TASK PROMPT -> Within the records below, filter for lines carrying the word "background" and copy them.

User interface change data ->
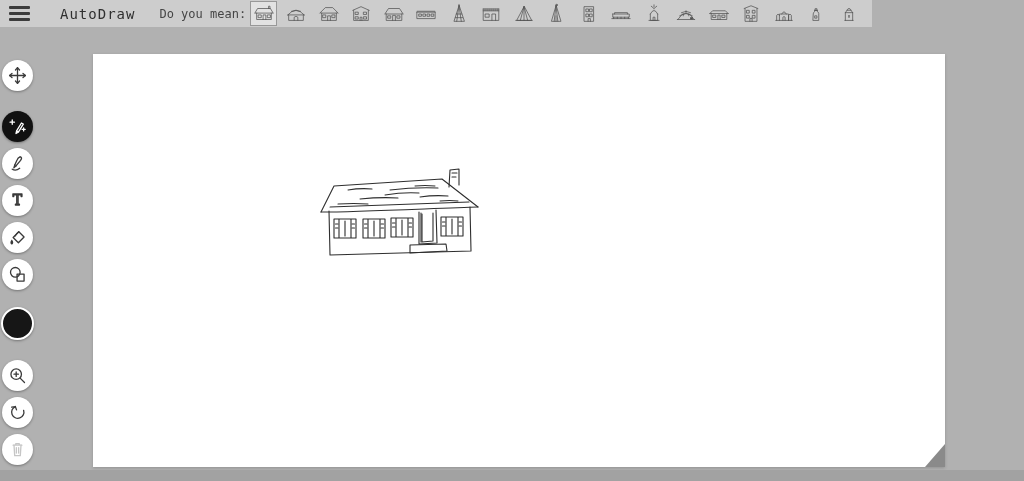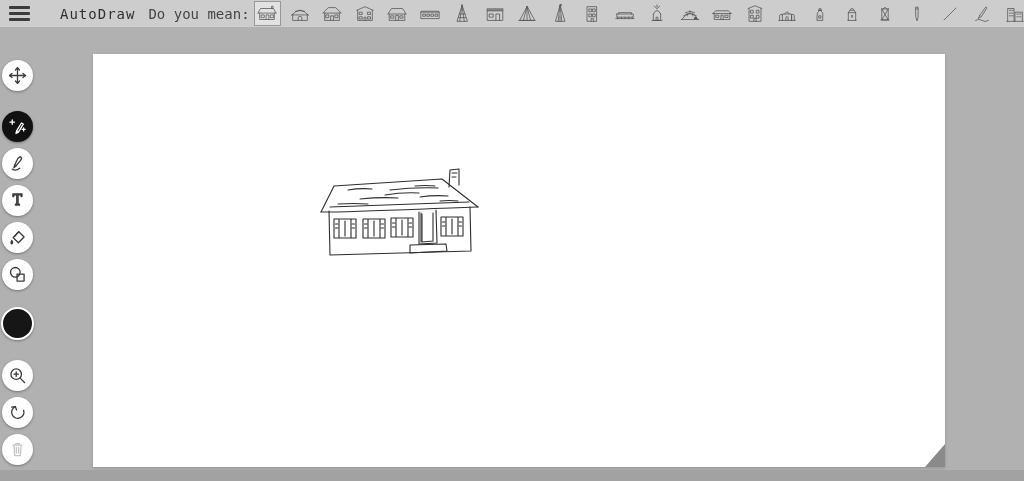--- a/index.html
+++ b/index.html
@@ -7,7 +7,7 @@
        font-family:"DejaVu Sans Mono","Liberation Mono",monospace;position:relative}
 
   
-  .topbar{position:absolute;top:0;left:0;width:1024px;height:27px;background:#cdcdcd;
+  .topbar{position:absolute;top:0;left:0;width:872px;height:27px;background:#cdcdcd;
           display:flex;align-items:center;z-index:5}
   .hamburger{margin-left:9px;width:21px;display:flex;flex-direction:column;gap:3.5px;cursor:pointer}
   .hamburger span{display:block;height:2.4px;background:#3c3c3c;border-radius:1px}

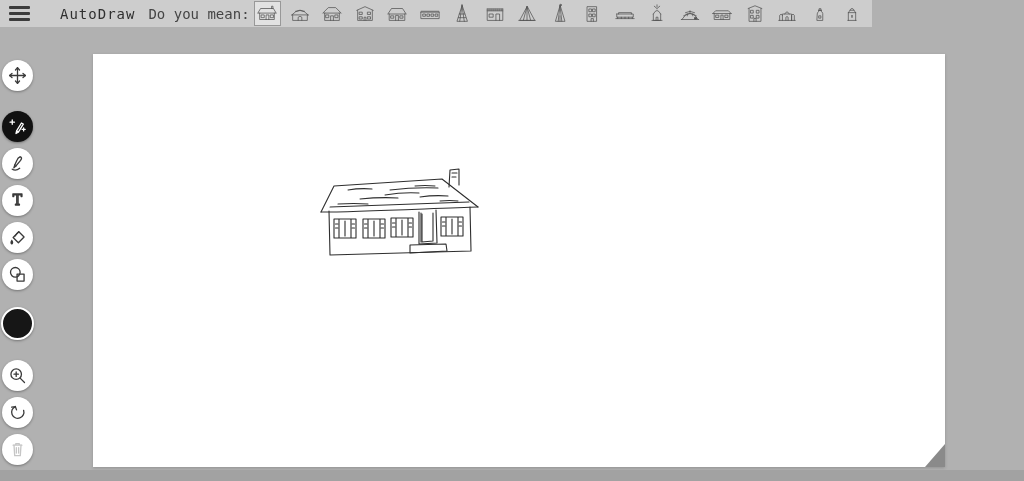--- a/index.html
+++ b/index.html
@@ -12,7 +12,7 @@
   .hamburger{margin-left:9px;width:21px;display:flex;flex-direction:column;gap:3.5px;cursor:pointer}
   .hamburger span{display:block;height:2.4px;background:#3c3c3c;border-radius:1px}
   .app-title{margin-left:30px;font-size:14px;color:#303030;letter-spacing:1px;white-space:nowrap}
-  .suggest-label{margin-left:13px;font-size:14px;color:#454545;white-space:nowrap}
+  .suggest-label{margin-left:24px;font-size:12px;color:#454545;white-space:nowrap}
   .suggestions{margin-left:4px;display:flex;align-items:center;gap:5.5px;flex:1;overflow:hidden;height:27px}
   .sg{width:27px;height:25px;flex:0 0 auto;display:flex;align-items:center;justify-content:center;
       box-sizing:border-box;cursor:pointer}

EXERCISE SOLUTION ->
-  .topbar{position:absolute;top:0;left:0;width:1024px;height:27px;background:#cdcdcd;
+  .topbar{position:absolute;top:0;left:0;width:872px;height:27px;background:#cdcdcd;
   .hamburger span{display:block;height:2.4px;background:#3c3c3c;border-radius:1px}
   .hamburger span{display:block;height:2.4px;background:#3c3c3c;border-radius:1px}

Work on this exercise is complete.